Output the records below verbatim, minus the pictures.

━━ Data provided

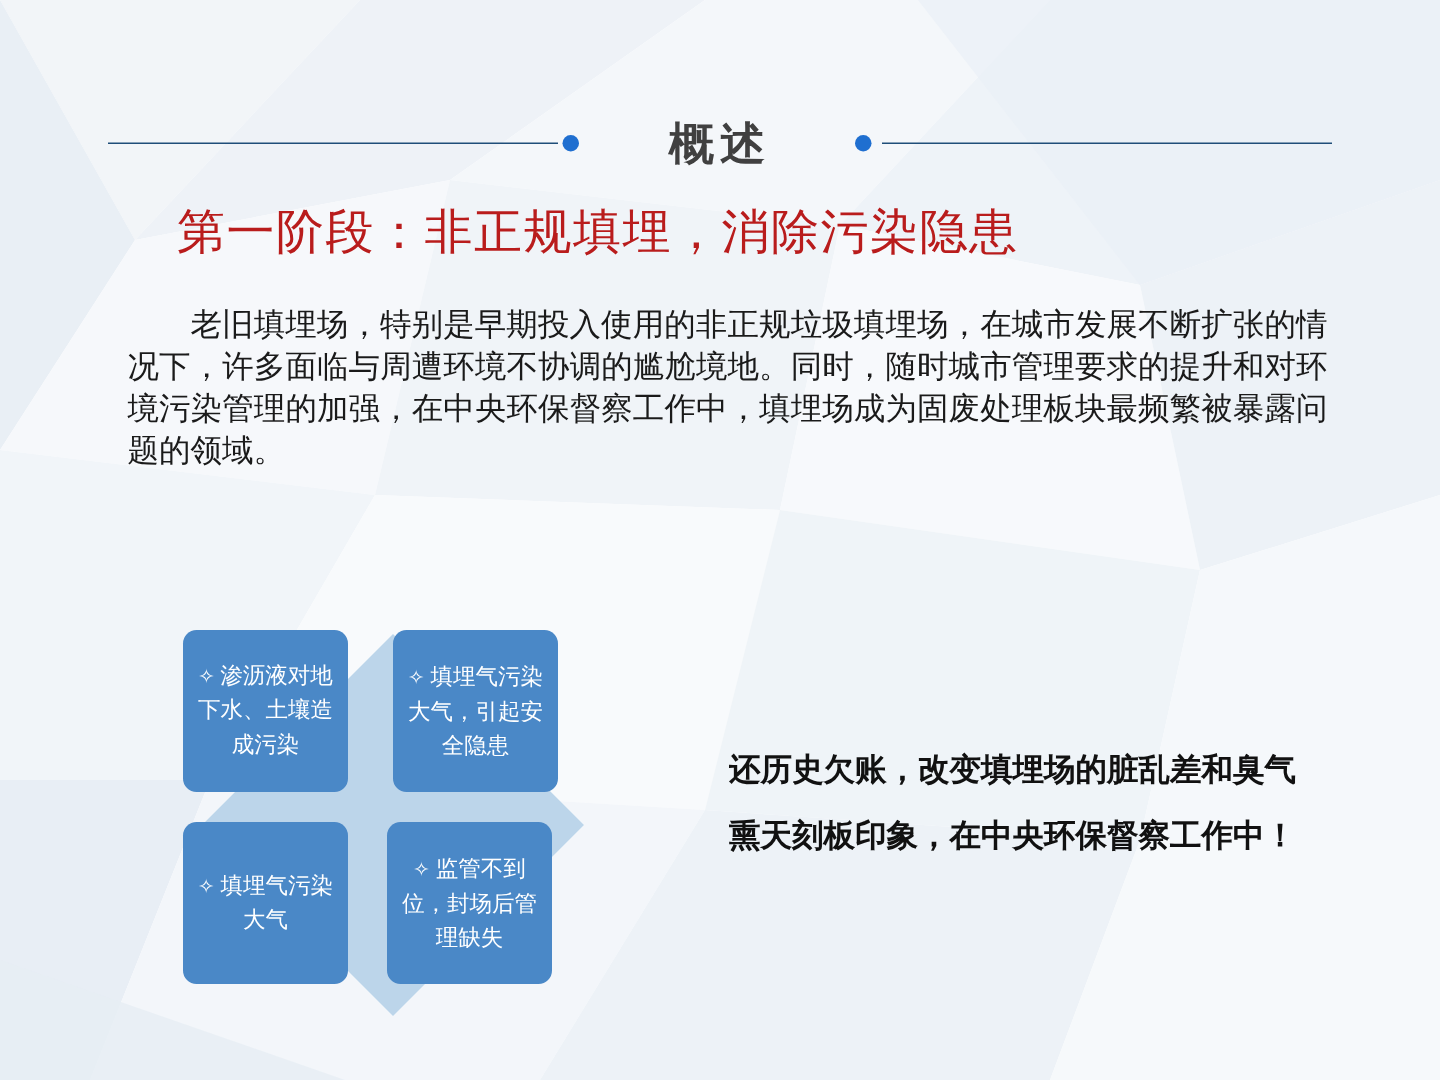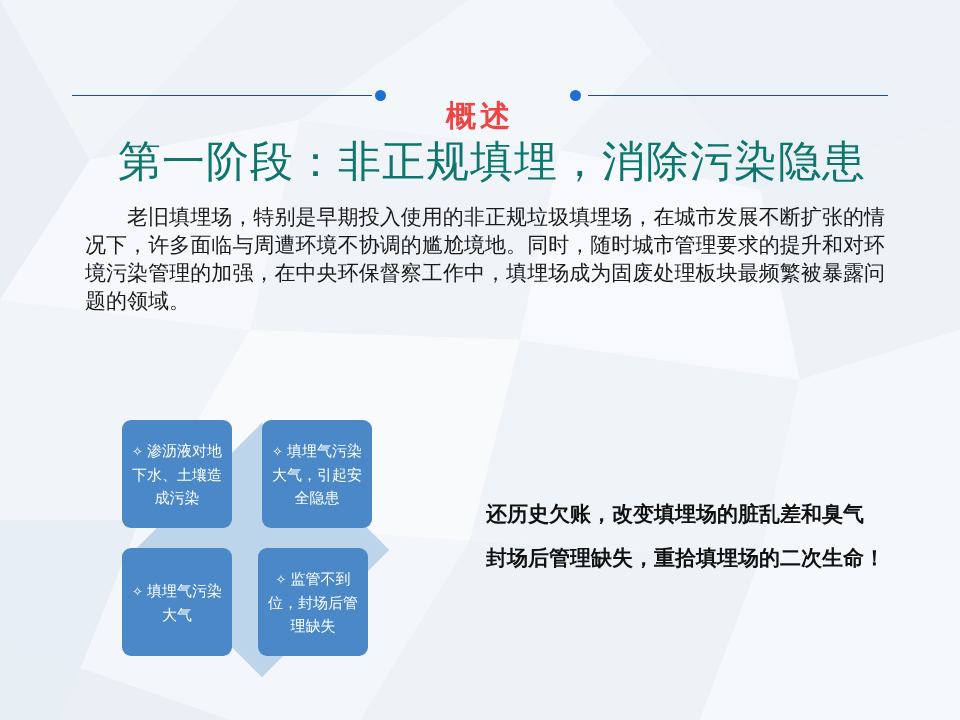"概述" .header-title { color: #ef4444 -> #404040; margin-top: 20px -> none }
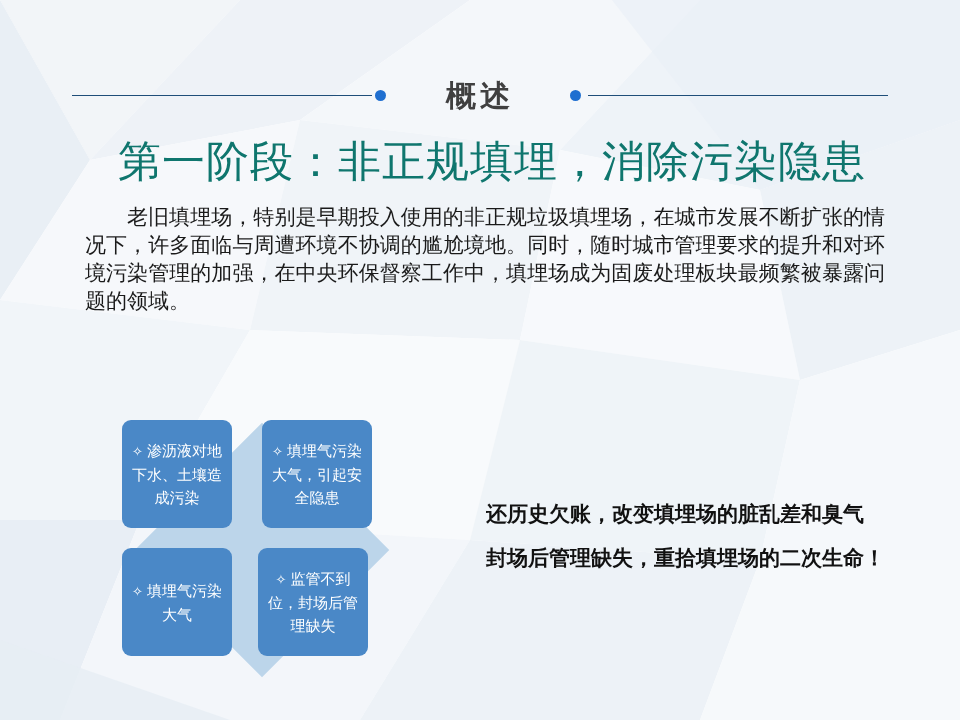"第一阶段：非正规填埋，消除污染隐患" .section-heading { color: #0f766e -> #b91c1c; font-size: 43px -> 32px }
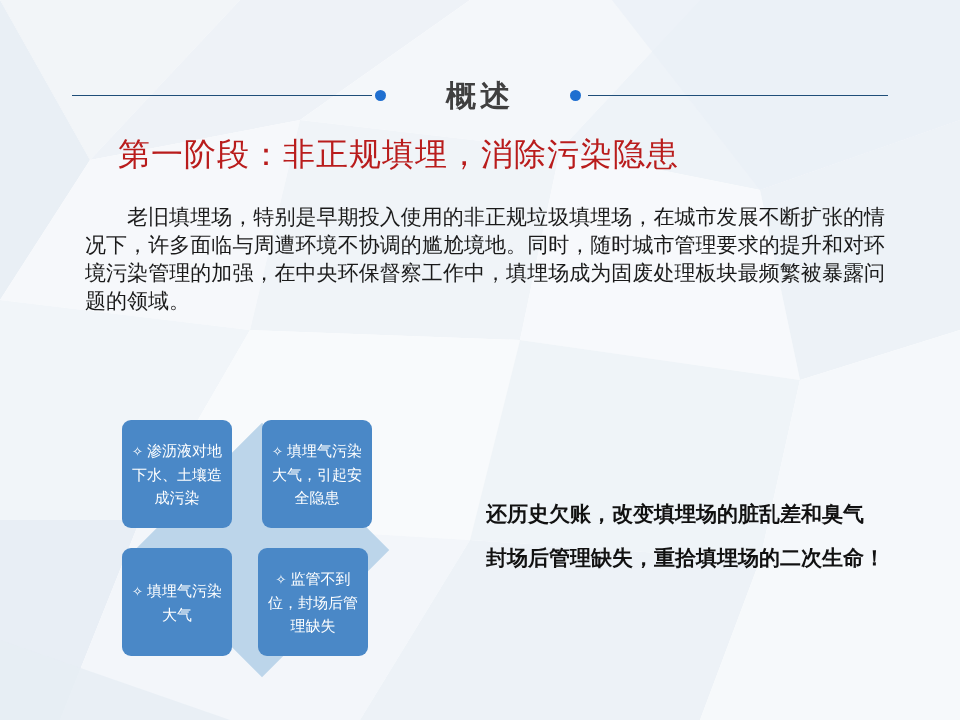"✧ 渗沥液对地下水、土壤造成污染" .box.b1 { font-family: none -> Liberation Serif, serif }
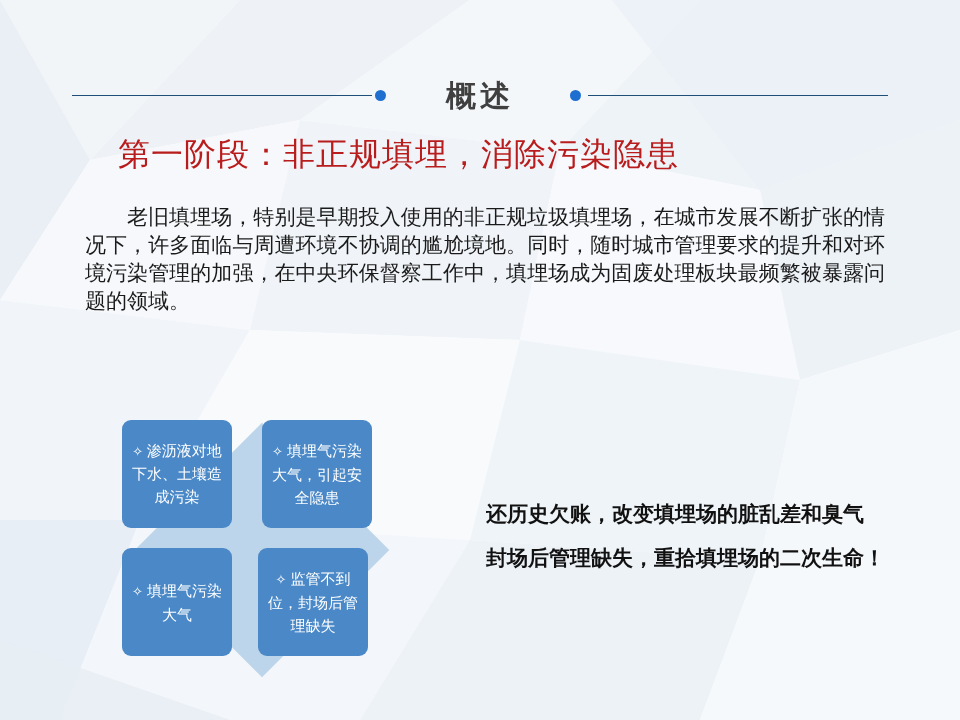"封场后管理缺失，重拾填埋场的二次生命！" div { text: 封场后管理缺失，重拾填埋场的二次生命 -> 熏天刻板印象，在中央环保督察工作中 }
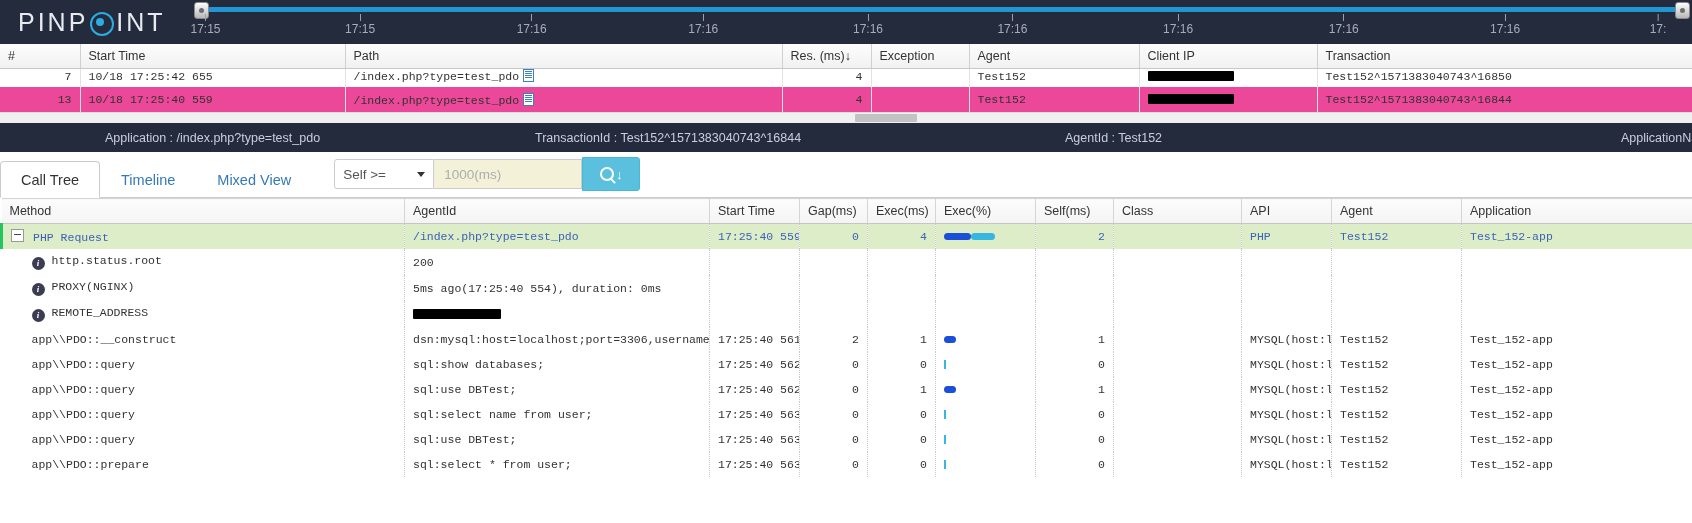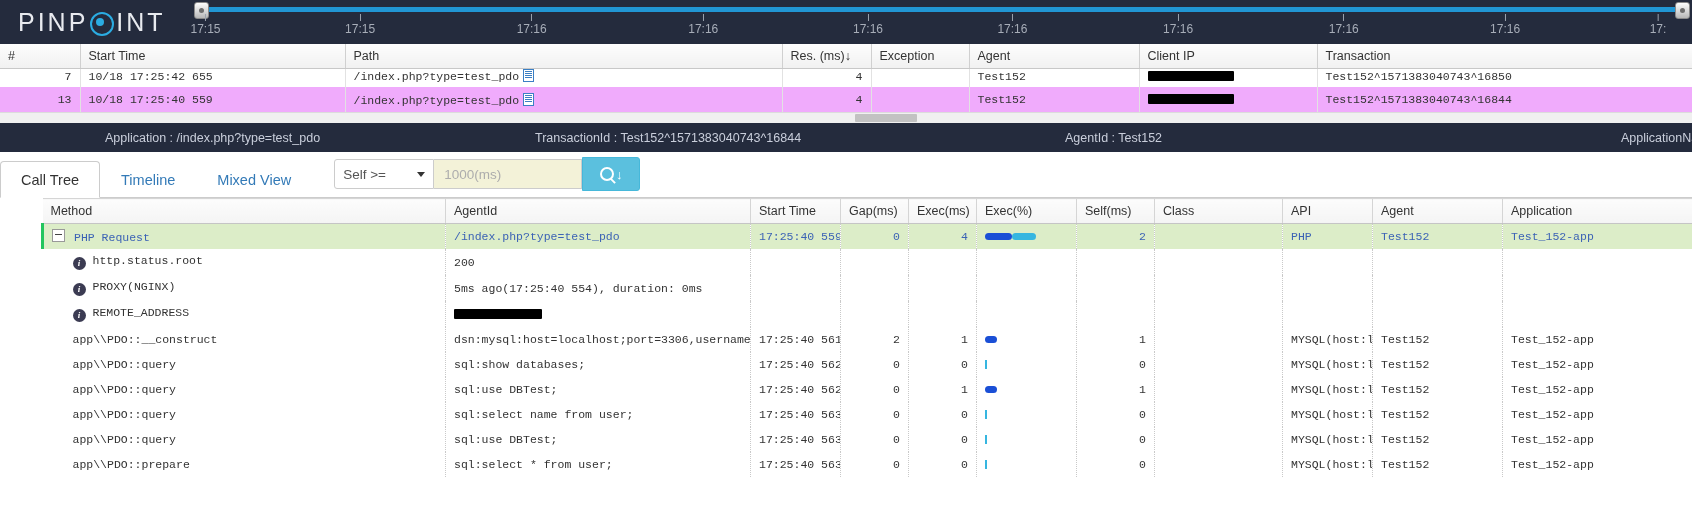"13" .txrow-sel td { background: #f0abfc -> #ec4899 }
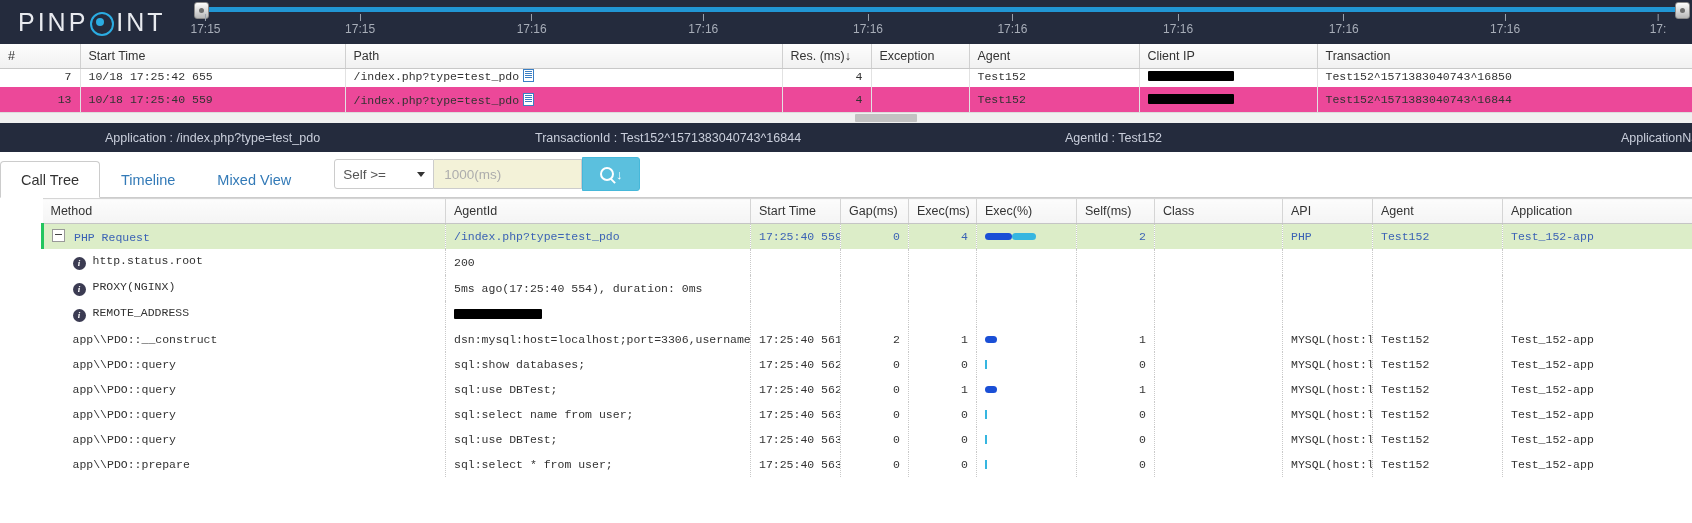"Method" .ct-wrap { padding-left: 41px -> none }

━━━━

Answer to the problem:
"概述" .header-title { color: #ef4444 -> #404040; margin-top: 20px -> none }
"第一阶段：非正规填埋，消除污染隐患" .section-heading { color: #0f766e -> #b91c1c; font-size: 43px -> 32px }
"✧ 渗沥液对地下水、土壤造成污染" .box.b1 { font-family: none -> Liberation Serif, serif }
"封场后管理缺失，重拾填埋场的二次生命！" div { text: 封场后管理缺失，重拾填埋场的二次生命 -> 熏天刻板印象，在中央环保督察工作中 }
"13" .txrow-sel td { background: #f0abfc -> #ec4899 }
"Method" .ct-wrap { padding-left: 41px -> none }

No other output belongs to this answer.